Secondo l’autrice non è un caso che questa patologia emerga con l’affermarsi di un nuovo tipo umano nell’Europa moderna: un individuo solo di fronte alle proprie responsabilità, apparentemente autodeterminato ma in realtà ossessionato dal giudizio altrui. Per Ehrenreich, riprendendo Weber, è “il tremendo senso di isolamento psichico” prodotto da un’economia competitiva a minare il benessere psicologico. Il godimento collettivo e spontaneo diventa così non solo sospetto ma pericoloso per un sistema che richiede costante autodisciplina. Da questo punto di vista, la depressione non appare solo come una patologia individuale ma come il sintomo di una società che ha perso i suoi antichi antidoti. È di nuovo Nietzsche, nella sua analisi dei riti dionisiaci, a cogliere per primo il potenziale terapeutico dell’estasi. Un’intuizione confermata dall’esistenza in molte culture di rituali di guarigione – ne parla anche Andrew Solomon nel suo ottimo lavoro sulla depressione (Il demone di mezzogiorno, 2002) – attraverso cui le comunità si prendono collettivamente cura dell’individuo afflitto, esponendolo con musiche e danze a una gioia curativa che spazzi via l’isolamento.
L’eredità del carnevale confinato
Nella lotta plurisecolare tra il clero e i contadini festaioli, tra i puritani e i fautori del carnevale, tra i missionari e i seguaci delle religioni indigene sembra proprio che i primi abbiano prevalso. Ma prevalere non significa annientare: come le scintille di un fuoco mai spento del tutto, la gioia collettiva ha continuato ad accendersi spontaneamente, illuminando crepe inaspettate nel sistema di controllo. Lo vediamo nei grandi movimenti di protesta, come Occupy Wall Street o Black lives matter, che hanno riscoperto il potere sovversivo della musica e della danza, e nelle stesse forme musicali popolari – dal jazz al rock n’ roll – che hanno incarnato quella spinta che Ehrenreich descrive come l’impulso “a non stare fermo, ad alzarti dalla sedia”.

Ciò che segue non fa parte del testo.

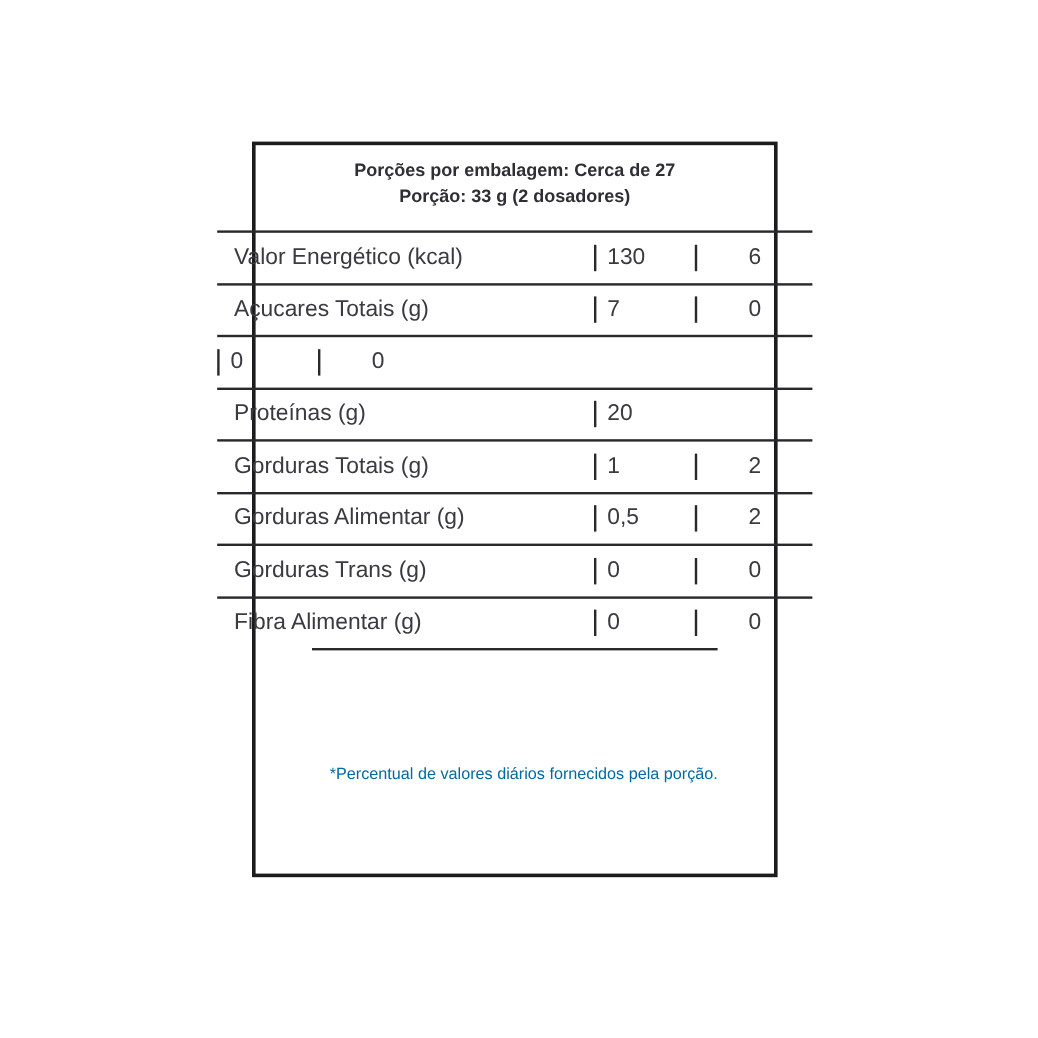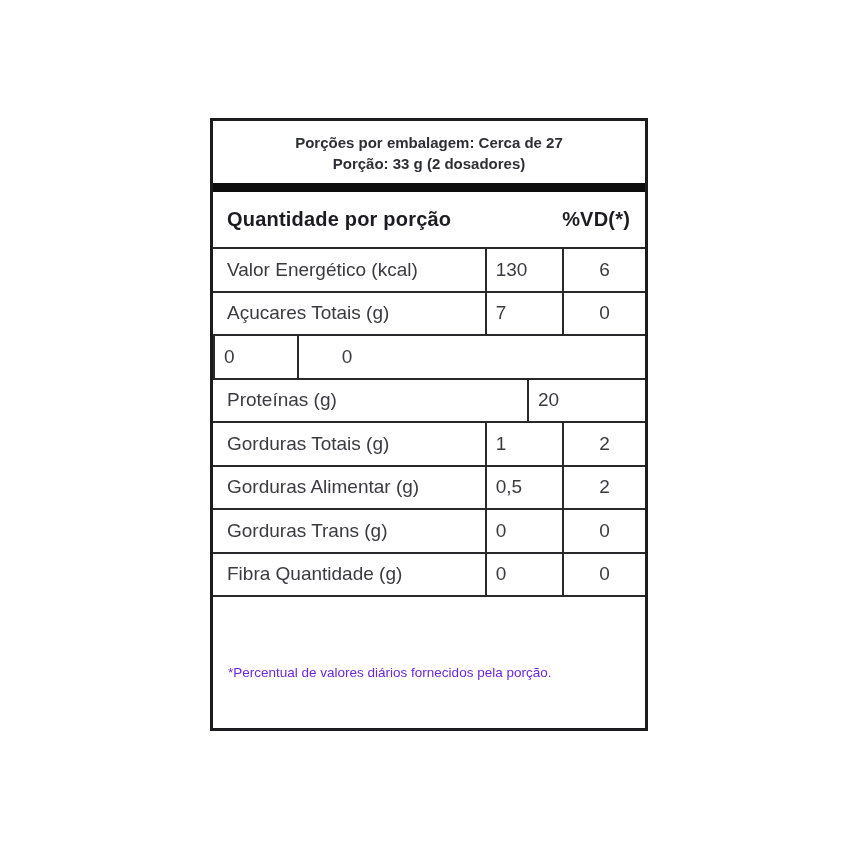--- a/index.html
+++ b/index.html
@@ -1,15 +1,15 @@
 <!DOCTYPE html>
 <html><head>
 <meta charset="utf-8">
 <style>
-  * { margin: 0; padding: 0; box-sizing: border-box; }
+  * { margin: 0; padding: 0; box-sizing: border-box; align-items: center; }
   html, body {
     width: 865px; height: 865px;
     background: #ffffff;
     font-family: "Liberation Sans", sans-serif;
   }
   .nutrition-table {
     position: absolute;
     left: 210px; top: 118px;
     width: 438px; height: 613px;
     background: #ffffff;
@@ -75,39 +75,35 @@
     justify-content: center;
   }
   .footnote-row {
     flex: 1;
     border-top: 2px solid #29292c;
     display: flex;
     align-items: center;
     padding-left: 15px;
     padding-top: 19px;
     font-size: 13.5px;
-    color: #6d28d9;
+    color: #0369a1;
   }
 </style>
 </head>
 <body>
 
 <div class="nutrition-table">
 
   <div class="serving-header">
     <div>Porções por embalagem: Cerca de 27</div>
     <div>Porção: 33 g (2 dosadores)</div>
   </div>
 
   <div class="thick-bar"></div>
 
-  <div class="col-header">
-    <span>Quantidade por porção</span>
-    <span>%VD(*)</span>
-  </div>
 
   <div class="rows">
 
     <div class="row">
       <div class="cell label">Valor Energético (kcal)</div>
       <div class="cell qty">130</div>
       <div class="cell vd">6</div>
     </div>
 
 
@@ -139,21 +135,21 @@
       <div class="cell vd">2</div>
     </div>
 
     <div class="row">
       <div class="cell label">Gorduras Trans (g)</div>
       <div class="cell qty">0</div>
       <div class="cell vd">0</div>
     </div>
 
     <div class="row">
-      <div class="cell label">Fibra Quantidade (g)</div>
+      <div class="cell label">Fibra Alimentar (g)</div>
       <div class="cell qty">0</div>
       <div class="cell vd">0</div>
     </div>
 
 
   </div>
 
   <div class="footnote-row">*Percentual de valores diários fornecidos pela porção.</div>
 
 </div>

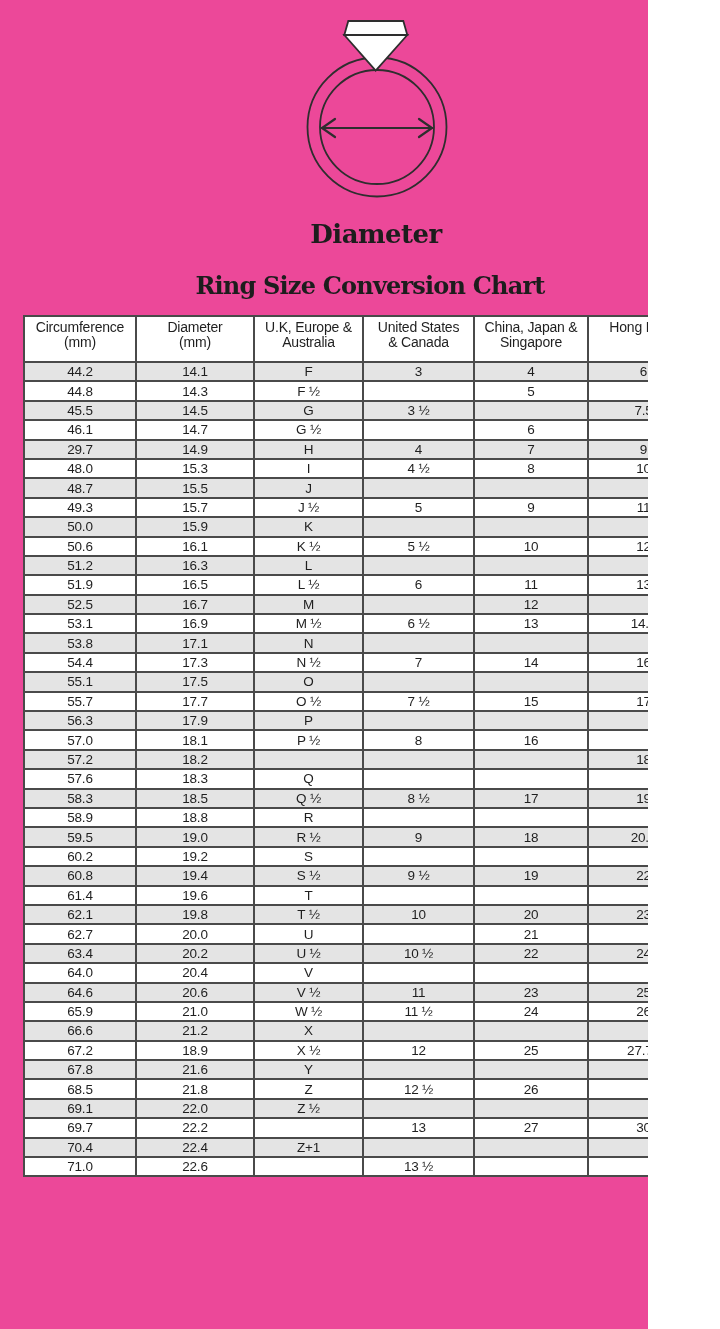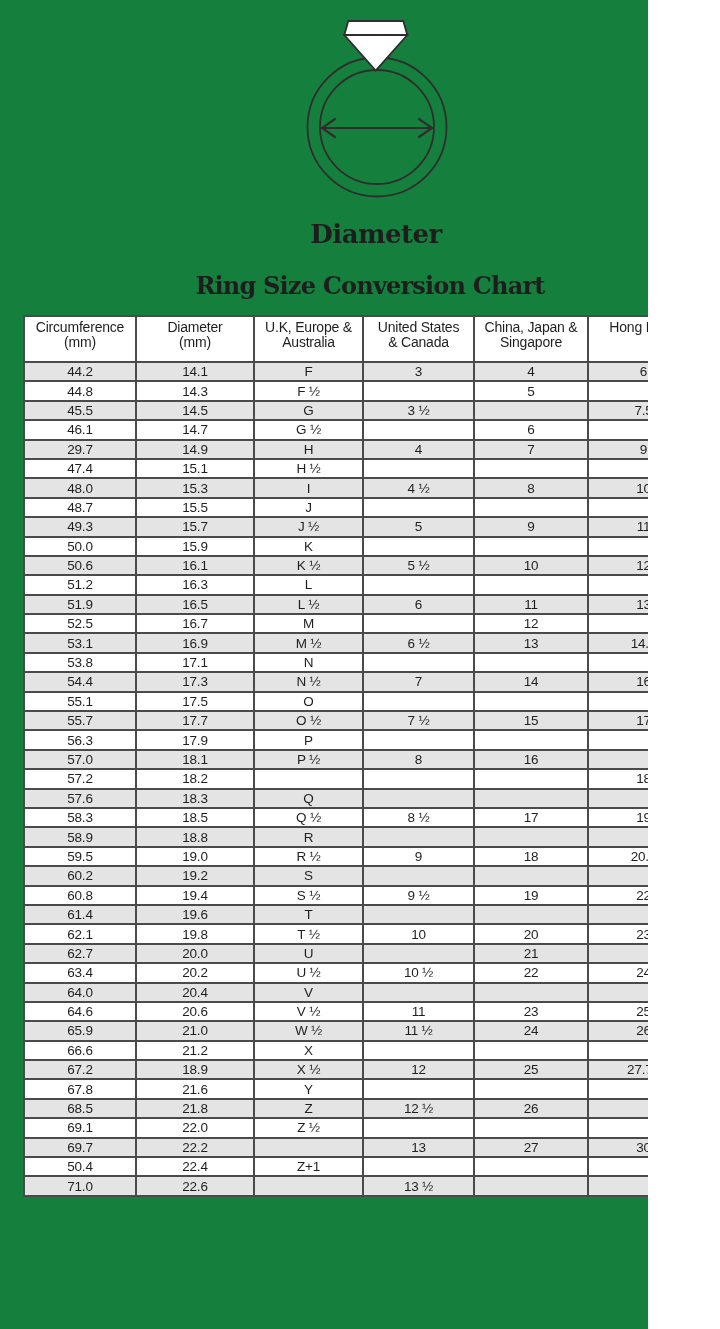--- a/index.html
+++ b/index.html
@@ -1,21 +1,21 @@
 <!DOCTYPE html>
 <html style="--row-shade: #e4e4e4; --border: #4a4a4a; --text: #1f1f1f; --line: #2e2e2e;"><head>
 <meta charset="utf-8">
 <style>
   * { margin: 0; padding: 0; box-sizing: border-box; }
   html, body { background: #ffffff; }
   .page {
     position: relative;
     width: 648px;
     height: 1329px;
-    background: #15803d;
+    background: #ec4899;
     overflow: hidden;
     font-family: "Liberation Sans", sans-serif;
     color: var(--text, #1f1f1f);
   }
   .ring-svg {
     position: absolute;
     left: 300px;
     top: 10px;
   }
   .diameter-label {
@@ -152,28 +152,20 @@
         </tr>
         <tr>
           <td>29.7</td>
           <td>14.9</td>
           <td>H</td>
           <td>4</td>
           <td>7</td>
           <td>9</td>
         </tr>
         <tr>
-          <td>47.4</td>
-          <td>15.1</td>
-          <td>H ½</td>
-          <td></td>
-          <td></td>
-          <td></td>
-        </tr>
-        <tr>
           <td>48.0</td>
           <td>15.3</td>
           <td>I</td>
           <td>4 ½</td>
           <td>8</td>
           <td>10</td>
         </tr>
         <tr>
           <td>48.7</td>
           <td>15.5</td>
@@ -440,21 +432,21 @@
         </tr>
         <tr>
           <td>69.7</td>
           <td>22.2</td>
           <td></td>
           <td>13</td>
           <td>27</td>
           <td>30</td>
         </tr>
         <tr>
-          <td>50.4</td>
+          <td>70.4</td>
           <td>22.4</td>
           <td>Z+1</td>
           <td></td>
           <td></td>
           <td></td>
         </tr>
         <tr>
           <td>71.0</td>
           <td>22.6</td>
           <td></td>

Se oggi il nostro carnevale è stato ridotto in buona parte a fenomeno folcloristico per compiacere un turismo sempre più invasivo, tra gli anni Cinquanta e Settanta fu soprattutto il movimento situazionista a farsi carico dell’antico spirito della festa. In una “società dello spettacolo” in cui la gente, invece di generare da sola i propri piaceri collettivi, si limita a consumare passivamente l’intrattenimento commerciale, Debord e compagni hanno cercato di riattivare l’antico spirito sovversivo attraverso la creazione di “situazioni” di rottura: spazi di gioco, performance spiazzanti e momenti di vita “non mediata” e improduttiva.
Se le gerarchie stabiliscono confini – chi può andare dove, chi può essere accolto e chi no, chi può avvicinarsi a chi – la festa popolare rimescola le carte e consacra una massa attiva che si riconosce tale.
L’intero spazio urbano, nelle progettazioni più recenti, viene ridisegnato per favorire un’esperienza sempre più individualizzata del piacere.